Opportunistic Infections Flashcards
Opportunistic Infection
infection occurs in compromised host by organism that does not usually infect a normal host. Diminution in host defense opens the door to invasion/disease, which seems to be true whether bug is classic pathogen or member of own normal flora with low virulence normally.
Example: classic pathogens like cholera and TB are opportunists since they more often cause overt dz in weakened ppl
Nosocomial infection
those occurring in institutional setting (hospital, convalescent centers, nursing homes)
Iatrogenic infection
infection due to activity of physician or other health care giver. Term doesn’t necessarily imply culpability.
Factors predisposing for infection
- Granulocytopenia (chemo/radiation)
- Cellular immune dysfunction (AIDS)
- Humoral immune dysfunction
- Obstruction phenomenon
- CNS dysfunction
- Iatrogenic procedures
Sources of potential pathogens
- Air ( air conditioning; Aspergillus)
- Water (sinks/showers- P. aeruginosa, S. marcescens, L. pheumophilia)

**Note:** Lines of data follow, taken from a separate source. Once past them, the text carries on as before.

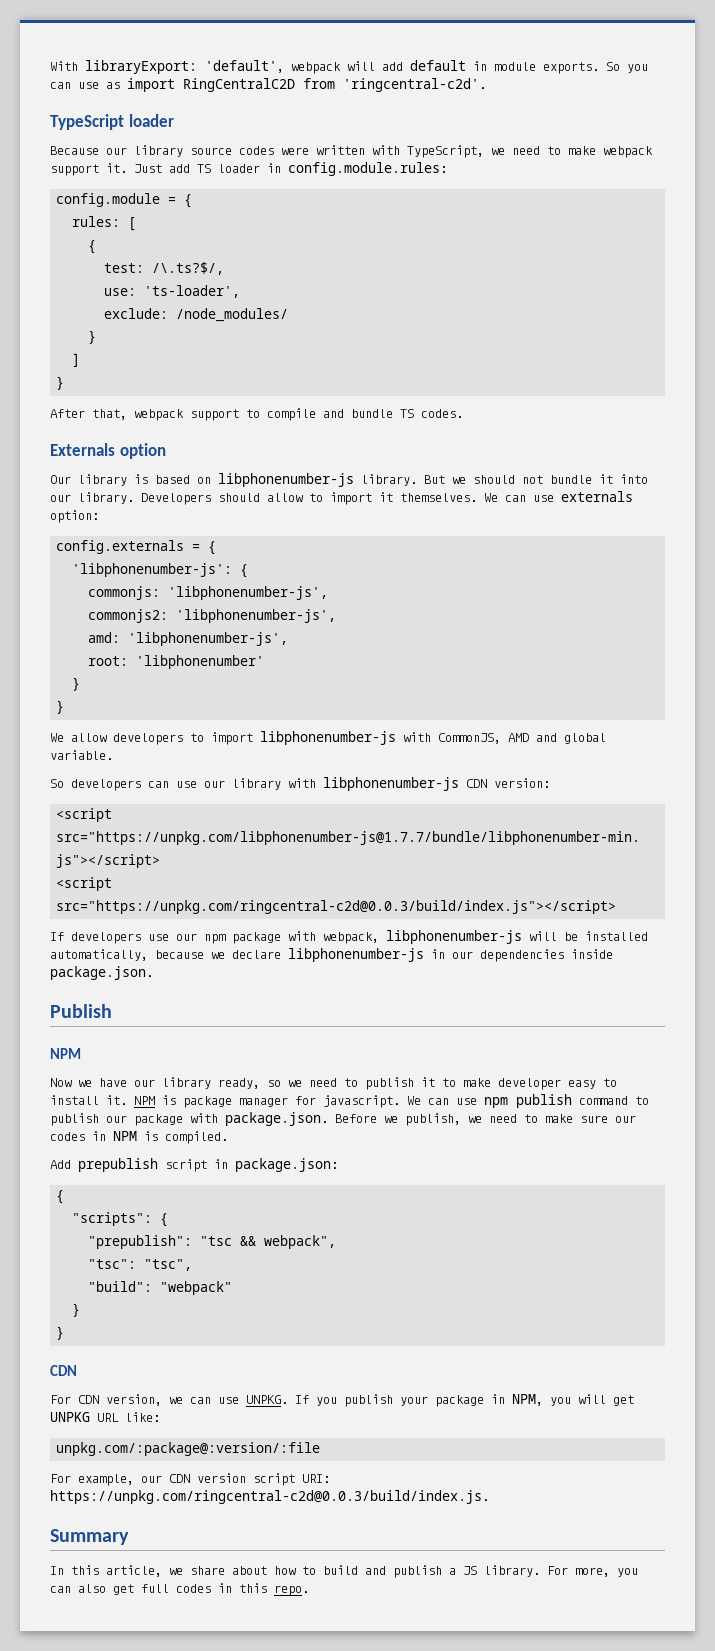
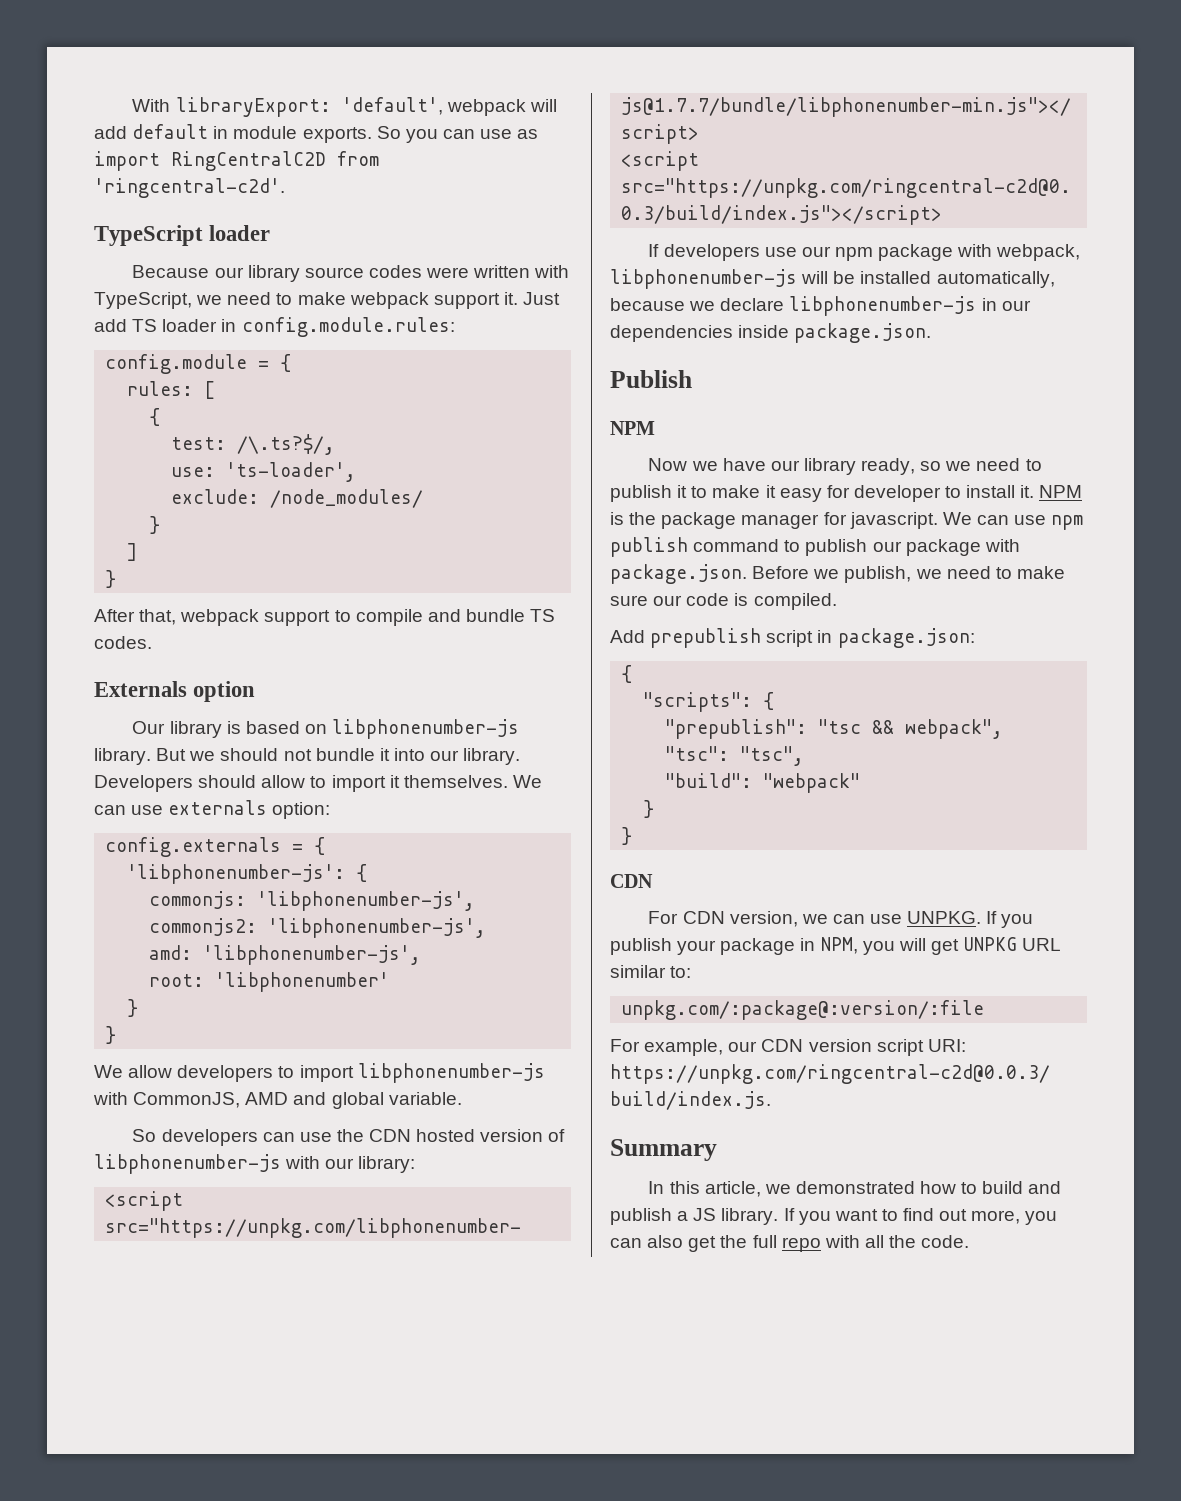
[204,777,550,791] our library with libphonenumber-js CDN version: -> [336,1129,566,1142] [94,1154,416,1174] the CDN hosted version of libphonenumber-js with our library:
[498,1078,596,1090] developer easy -> [765,485,941,502] it easy for developer
(176, 1100) none -> [629,512,657,525] the
[50,1131,137,1141] codes in NPM -> [686,593,730,606] code
[125,1412,160,1422] like: -> [610,965,692,978] similar to:
[190,1566,267,1575] share about -> [795,1181,915,1194] demonstrated
[547,1566,568,1575] For -> [783,1208,968,1225] If you want to find out
[141,1583,309,1596] full codes in this repo. -> [720,1235,970,1252] the full repo with all the code.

- Direct contact (S. aureus)
- Food (G -ve bacilli)
- Endogenous (nl flora–E.coli/ Pseudomonas, S. aureas)
- Environmental presence (Iraqibacter–acinetobacter baumannii originally from Iraqi sand but now in US nosocomial settings)
- Other (foreign body, burns increases susceptibility)
bacterial Factors contributing to opportunistic infection
- toxins/virulence factors
- specialized factors (attachment to certain sites, capsules, metabolic factors- urease)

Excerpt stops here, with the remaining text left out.